Anyone who has ever had chicken pox can get shingles.  This is because after having chicken pox the herpes zoster virus stays in our nerves where it doesn’t do anything unless it is activated.  It can be activated if our immune system is low or weakened due to physical or emotional stress.

You cannot catch shingles from someone who has it.  If you have never had chicken pox or the chicken pox vaccination you can catch chicken pox from someone who has shingles if you come in to contact with fluid from the blisters.

Treatment of shingles

It is important for shingles to be diagnosed within three days of it appearing so that antiviral medication can be prescribed by your GP and taken.  After this time it is not effective and cannot be prescribed.  Recovery is usually quicker and better if treatment is given.

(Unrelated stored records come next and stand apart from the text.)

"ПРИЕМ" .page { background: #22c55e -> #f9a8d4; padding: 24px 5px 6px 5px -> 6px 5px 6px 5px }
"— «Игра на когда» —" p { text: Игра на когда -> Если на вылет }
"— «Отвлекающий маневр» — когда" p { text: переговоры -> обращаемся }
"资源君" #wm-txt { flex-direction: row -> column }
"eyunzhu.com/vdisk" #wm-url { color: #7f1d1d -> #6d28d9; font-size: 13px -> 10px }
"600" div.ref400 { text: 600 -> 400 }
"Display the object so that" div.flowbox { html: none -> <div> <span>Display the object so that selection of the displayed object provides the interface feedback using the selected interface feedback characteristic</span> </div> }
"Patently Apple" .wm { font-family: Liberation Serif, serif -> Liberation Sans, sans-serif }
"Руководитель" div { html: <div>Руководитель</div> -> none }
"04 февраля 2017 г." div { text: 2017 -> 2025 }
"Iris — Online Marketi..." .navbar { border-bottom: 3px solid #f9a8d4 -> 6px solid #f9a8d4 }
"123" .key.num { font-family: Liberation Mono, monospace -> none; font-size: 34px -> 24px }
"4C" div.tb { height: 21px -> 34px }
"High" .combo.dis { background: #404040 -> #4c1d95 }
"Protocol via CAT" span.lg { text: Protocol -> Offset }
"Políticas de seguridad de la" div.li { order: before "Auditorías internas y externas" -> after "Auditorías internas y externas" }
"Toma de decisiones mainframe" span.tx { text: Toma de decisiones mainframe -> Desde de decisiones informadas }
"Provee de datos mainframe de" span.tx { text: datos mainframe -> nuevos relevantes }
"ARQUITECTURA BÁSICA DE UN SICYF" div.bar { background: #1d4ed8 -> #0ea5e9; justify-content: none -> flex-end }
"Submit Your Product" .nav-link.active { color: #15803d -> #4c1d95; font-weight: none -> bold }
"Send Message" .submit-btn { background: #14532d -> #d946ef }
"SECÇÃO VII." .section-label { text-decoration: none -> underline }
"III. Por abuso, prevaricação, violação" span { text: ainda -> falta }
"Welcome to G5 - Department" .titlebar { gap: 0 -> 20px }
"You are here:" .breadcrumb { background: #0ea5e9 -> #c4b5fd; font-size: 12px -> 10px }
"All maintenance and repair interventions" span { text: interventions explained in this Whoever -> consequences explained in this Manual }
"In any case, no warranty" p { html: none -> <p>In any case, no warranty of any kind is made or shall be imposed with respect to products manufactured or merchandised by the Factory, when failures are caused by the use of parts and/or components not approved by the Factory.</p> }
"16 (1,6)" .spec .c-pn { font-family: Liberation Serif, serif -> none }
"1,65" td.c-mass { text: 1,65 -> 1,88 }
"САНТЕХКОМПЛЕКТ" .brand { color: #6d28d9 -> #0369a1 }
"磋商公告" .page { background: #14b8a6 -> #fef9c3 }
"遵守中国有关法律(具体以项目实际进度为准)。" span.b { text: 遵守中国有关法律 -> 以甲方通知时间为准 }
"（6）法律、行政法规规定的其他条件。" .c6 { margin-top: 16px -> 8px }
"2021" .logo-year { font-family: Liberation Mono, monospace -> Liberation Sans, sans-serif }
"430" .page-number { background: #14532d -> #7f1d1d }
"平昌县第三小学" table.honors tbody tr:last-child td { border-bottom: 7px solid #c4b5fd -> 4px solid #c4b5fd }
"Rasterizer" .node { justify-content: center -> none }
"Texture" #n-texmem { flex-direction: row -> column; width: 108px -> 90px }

If there is pain paracetamol and/or anti-inflammatories can be taken.  If these aren’t enough your GP can prescribed something stronger.

As well as general pain shingles can cause itch and burning which is common in nerve pain.  For me it felt like a sparkler touching my face as well as feelings of things crawling in my hair as the virus affected the line of nerves to my head.

Recovery from shingles

The rash can last up to two weeks.  In severe cases pain can be present in the area where the rash was long after it has disappeared.  Pain relief medication prescribed by your GP can help.  There is also a capsaicin cream that can be used that can be effective for this type of nerve pain.

For me I find that if I’m tired or stressed I have very mild symptoms in the area where my rash was.

Vaccination for shingles

There is a vaccination for those over 50 years for shingles.  For younger people the chicken pox vaccination provides protection from chicken pox and shingles.